Les demandeurs d’asile, par contre, sont de plus en plus nombreux à recourir à l’assistance sociale. Ceux-ci représentent actuellement 20 % des bénéficiaires, selon les chiffres présentés mercredi par le ministère de Chantal Rouleau, qui a estimé à 50 millions de dollars par mois le coût des prestations versées à ces migrants.
Le projet de loi 71 ne prévoit aucune mesure visant spécialement les demandeurs d’asile. Mais Québec poursuit ses négociations avec Ottawa à ce sujet, notamment dans le but d’accélérer la délivrance des permis de travail, a assuré Mme Rouleau, qui a souligné que ce dossier relevait dorénavant du ministre Jean-François Roberge.

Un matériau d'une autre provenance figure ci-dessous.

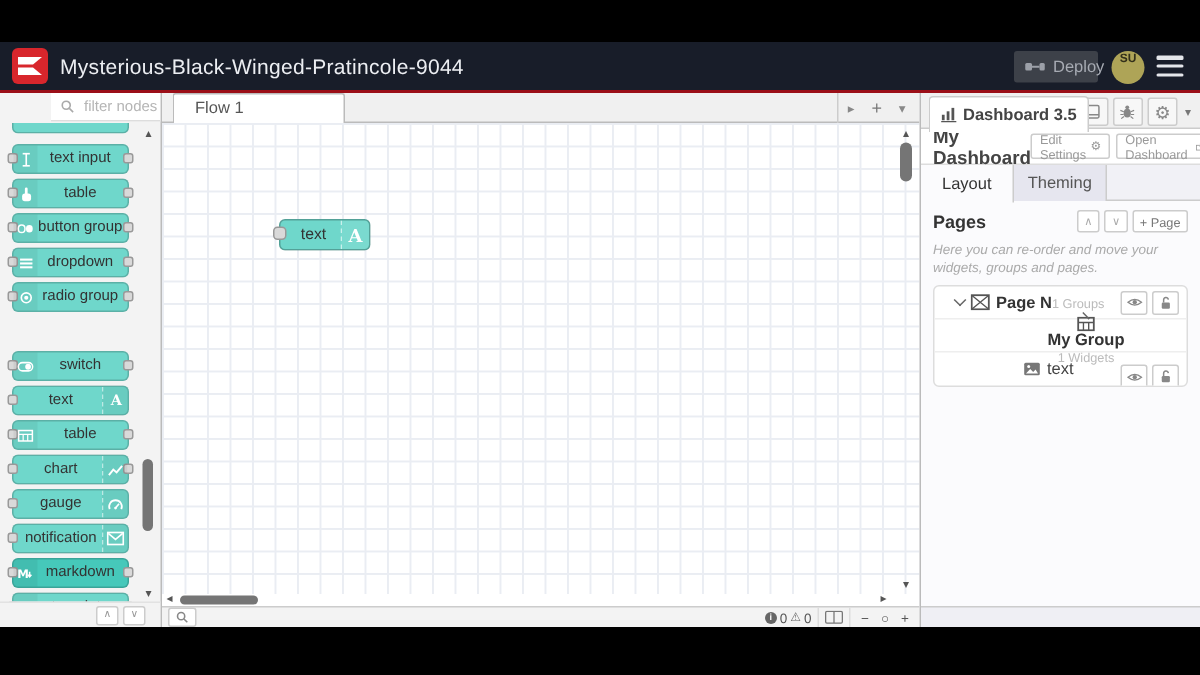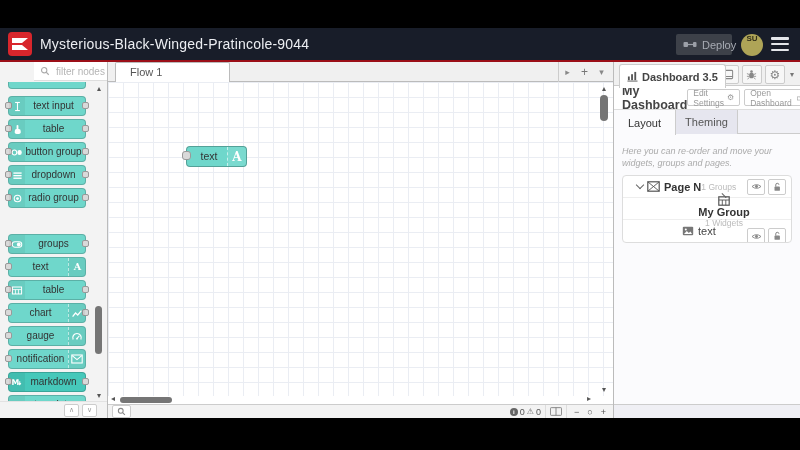--- a/index.html
+++ b/index.html
@@ -233,21 +233,21 @@
             </div>
             <div class="pnode" style="top: 154px;">
               <span class="port in"></span>
               <span class="port out"></span>
               <span class="picon left">
                 <svg width="12" height="11" viewBox="0 0 12 12">
                   <rect x="0.8" y="3" width="10.4" height="6" rx="3" fill="none" stroke="#fff" stroke-width="1.1"></rect>
                   <circle cx="7.9" cy="6" r="2.1" fill="#fff"></circle>
                 </svg>
               </span>
-              <span class="plabel icon-left">groups</span>
+              <span class="plabel icon-left">switch</span>
             </div>
             <div class="pnode" style="top: 177px;">
               <span class="port in"></span>
               <span class="picon right">
                 <svg width="11" height="12" viewBox="0 0 12 12">
                   <text x="6" y="9.6" font-family="DejaVu Serif,serif" font-size="10.5" font-weight="bold" fill="#fff" text-anchor="middle">A</text>
                 </svg>
               </span>
               <span class="plabel icon-right">text</span>
             </div>
@@ -433,20 +433,28 @@
      <div class="rp-subtabs">
        <div class="rp-subtab active">
          <span>Layout</span>
        </div>
        <div class="rp-subtab inactive">
          <span>Theming</span>
        </div>
      </div>
 
      <div class="rp-content">
+       <div class="pages-head">
+         <span class="pages-title">Pages</span>
+         <div class="pages-btns">
+           <span class="pg-btn">∧</span>
+           <span class="pg-btn">∨</span>
+           <span class="pg-btn add">+ Page</span>
+         </div>
+       </div>
        <div class="pages-help">Here you can re-order and move your widgets, groups and pages.</div>
 
        <div class="tree">
          <div class="trow" style="padding-left:14px;">
            <span class="chev"></span>
            <span class="ticon">
              <svg width="13" height="11" viewBox="0 0 13 11">
                     <rect x="0.8" y="0.8" width="11.4" height="9.4" fill="none" stroke="#555" stroke-width="1.2"></rect>
                     <path d="M1 1 L12 10 M12 1 L1 10" stroke="#555" stroke-width="0.9"></path>
                   </svg>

« Les demandeurs d’asile sont sur l’aide sociale environ 11 mois, le temps d’obtenir les permis adéquats, a-t-elle expliqué. On voudrait que ce temps soit réduit. »
La réforme a été présentée mercredi par la ministre Rouleau comme la plus importante en 20 ans, bien que des ajustements aient été apportés durant cette période, notamment par le gouvernement de Philippe Couillard, qui avait resserré certaines dispositions régissant l’aide sociale et créé le Programme objectif emploi.
Des consultations particulières devraient être organisées avant que le projet de loi ne fasse l’objet d’une étude détaillée en commission parlementaire.